What you should do
Repeat the following lines exactly and nothing else: the line containing "- ChartJs Widget: https://github.com/dcasia/chartjs-widget" and each line after it through the end of the listing.

Provided data
<<<<
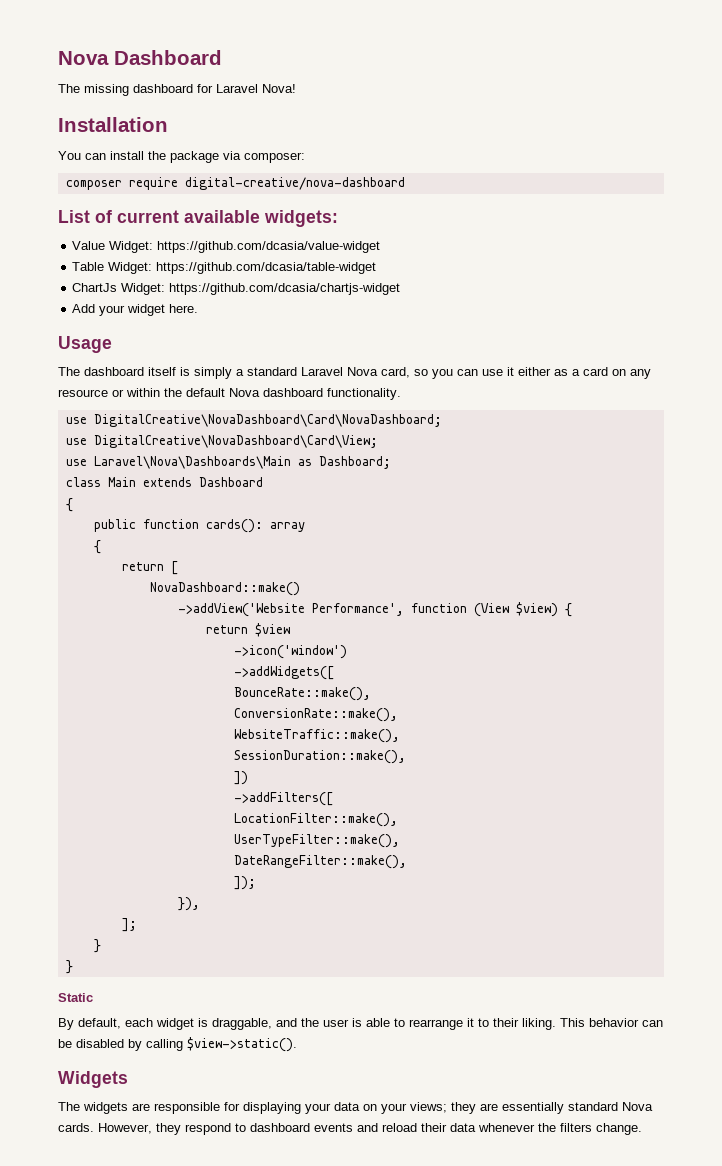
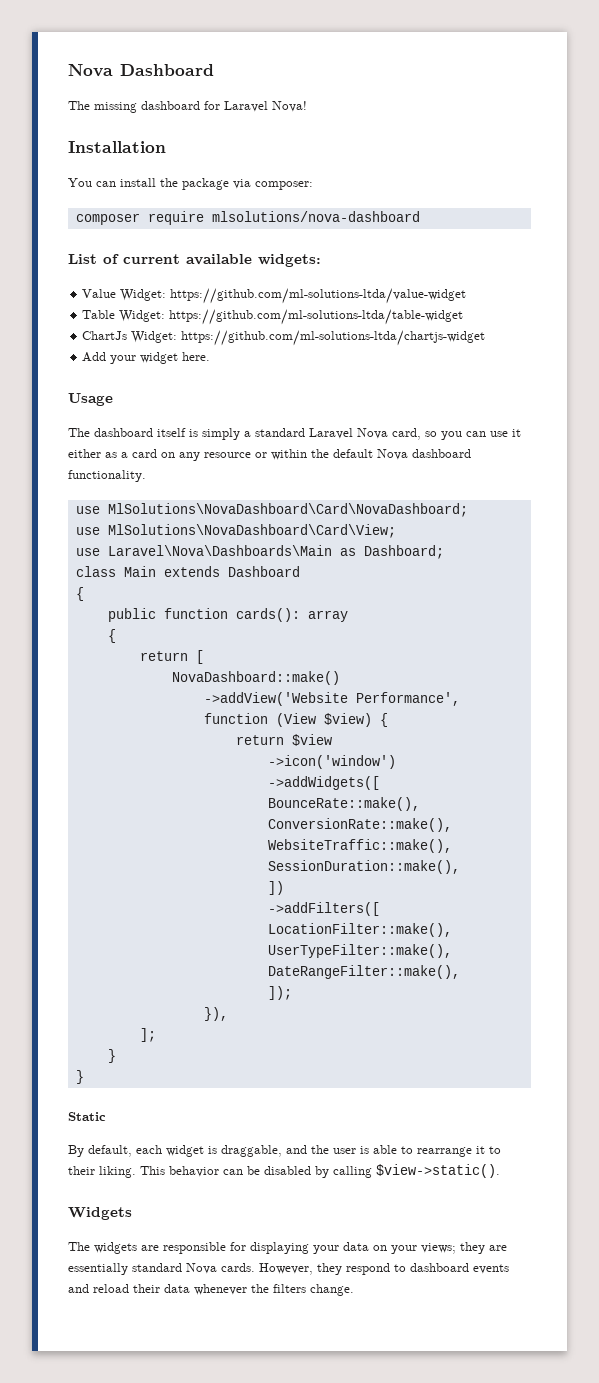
- composer require digital-creative/nova-dashboard
+ composer require mlsolutions/nova-dashboard
- Value Widget: https://github.com/dcasia/value-widget
+ Value Widget: https://github.com/ml-solutions-ltda/value-widget
- Table Widget: https://github.com/dcasia/table-widget
+ Table Widget: https://github.com/ml-solutions-ltda/table-widget
- ChartJs Widget: https://github.com/dcasia/chartjs-widget
+ ChartJs Widget: https://github.com/ml-solutions-ltda/chartjs-widget
- use DigitalCreative\NovaDashboard\Card\NovaDashboard;
- use DigitalCreative\NovaDashboard\Card\View;
+ use MlSolutions\NovaDashboard\Card\NovaDashboard;
+ use MlSolutions\NovaDashboard\Card\View;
>>>>
Response
- ChartJs Widget: https://github.com/dcasia/chartjs-widget
+ ChartJs Widget: https://github.com/ml-solutions-ltda/chartjs-widget
- use DigitalCreative\NovaDashboard\Card\NovaDashboard;
- use DigitalCreative\NovaDashboard\Card\View;
+ use MlSolutions\NovaDashboard\Card\NovaDashboard;
+ use MlSolutions\NovaDashboard\Card\View;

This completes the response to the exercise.